• Try it
Please count the lines of the data that contain "none" and state only the total.

Information supplied below:

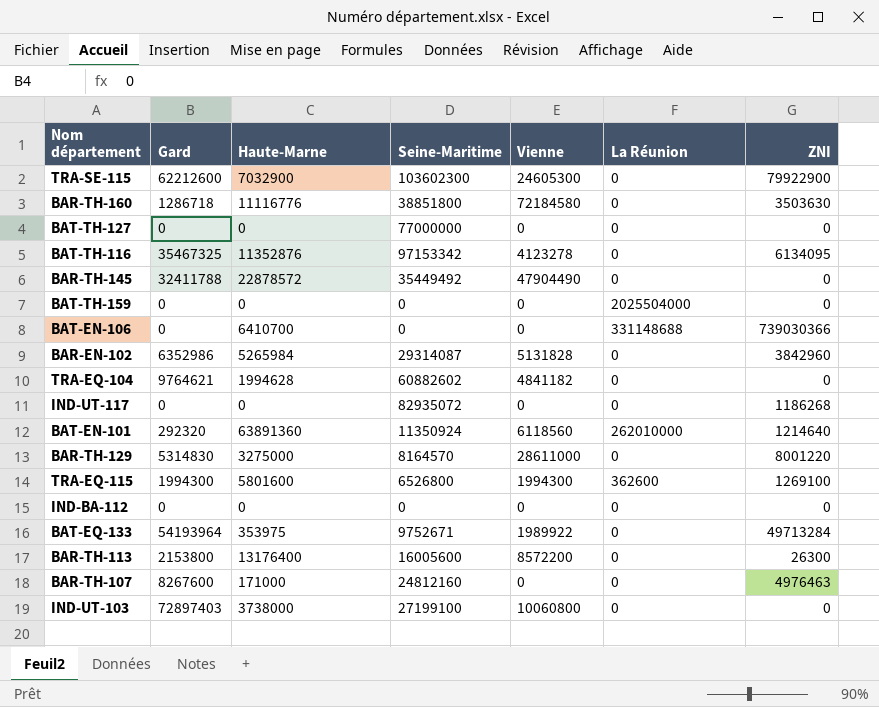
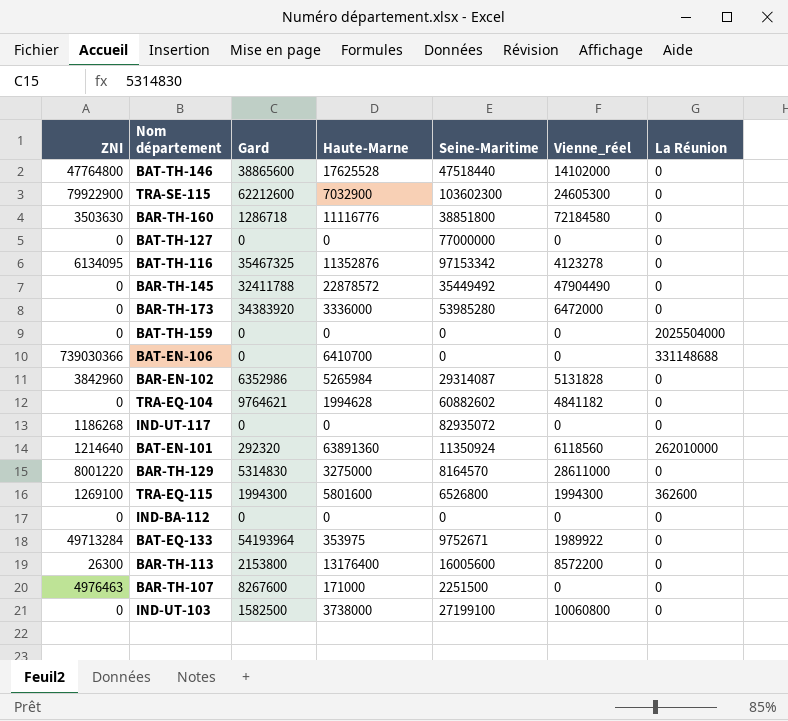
column ZNI | position: 7 -> 1
column name: Vienne -> Vienne_réel
row BAT-TH-146: none -> 47764800 | 38865600 | 17625528 | 47518440 | 14102000 | 0
row BAR-TH-173: none -> 0 | 34383920 | 3336000 | 53985280 | 6472000 | 0
BAR-TH-107 | Seine-Maritime: 24812160 -> 2251500
IND-UT-103 | Gard: 72897403 -> 1582500

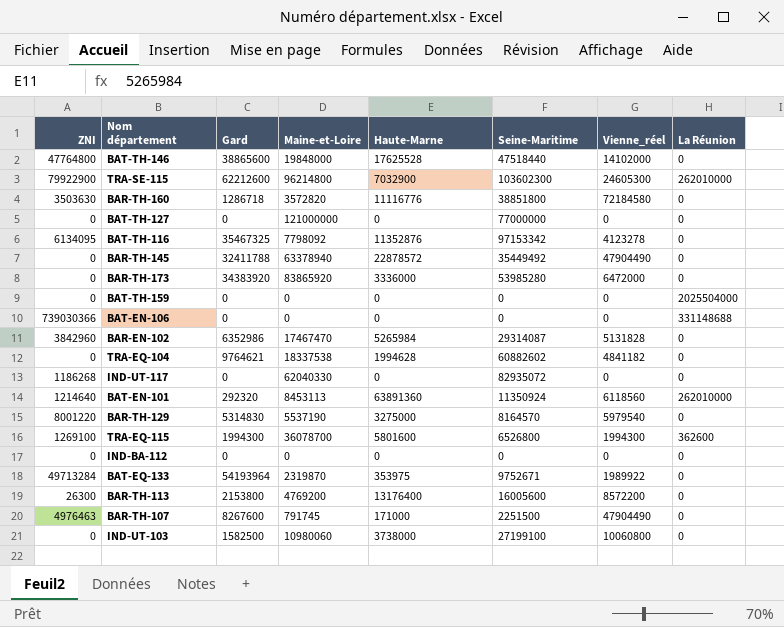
column Maine-et-Loire | position: none -> 4
TRA-SE-115 | La Réunion: 0 -> 262010000
BAT-EN-106 | Haute-Marne: 6410700 -> 0
BAR-TH-129 | Vienne_réel: 28611000 -> 5979540
BAR-TH-107 | Vienne_réel: 0 -> 47904490

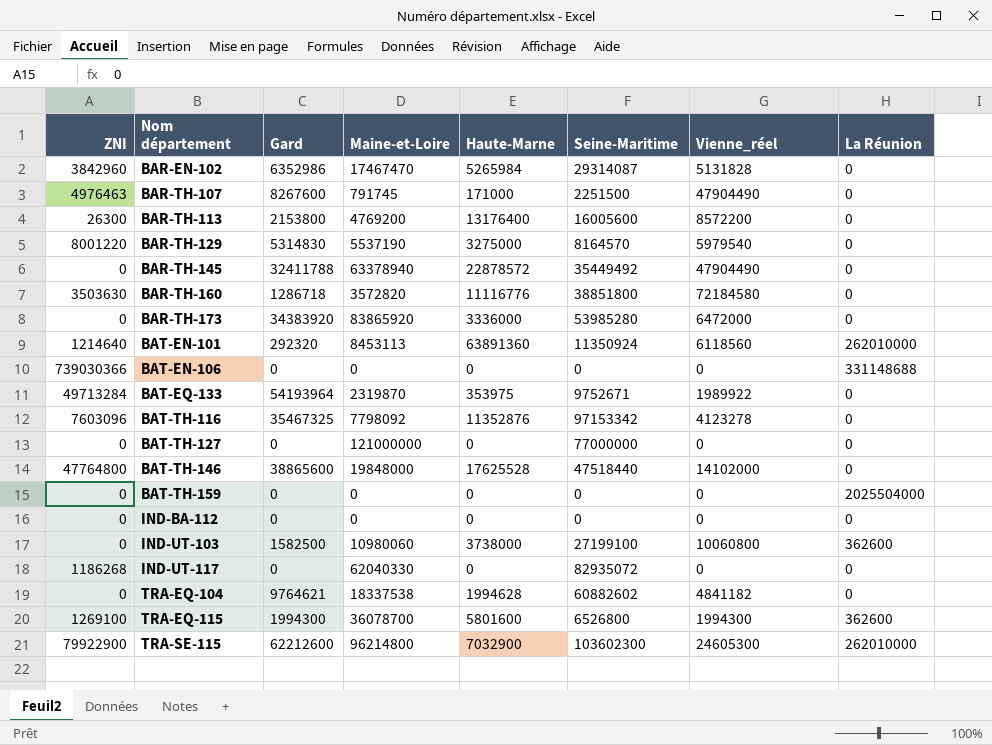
row order: none -> Nom département ascending
BAT-TH-116 | ZNI: 6134095 -> 7603096
IND-UT-103 | La Réunion: 0 -> 362600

End of Information supplied.

• Response to the task
4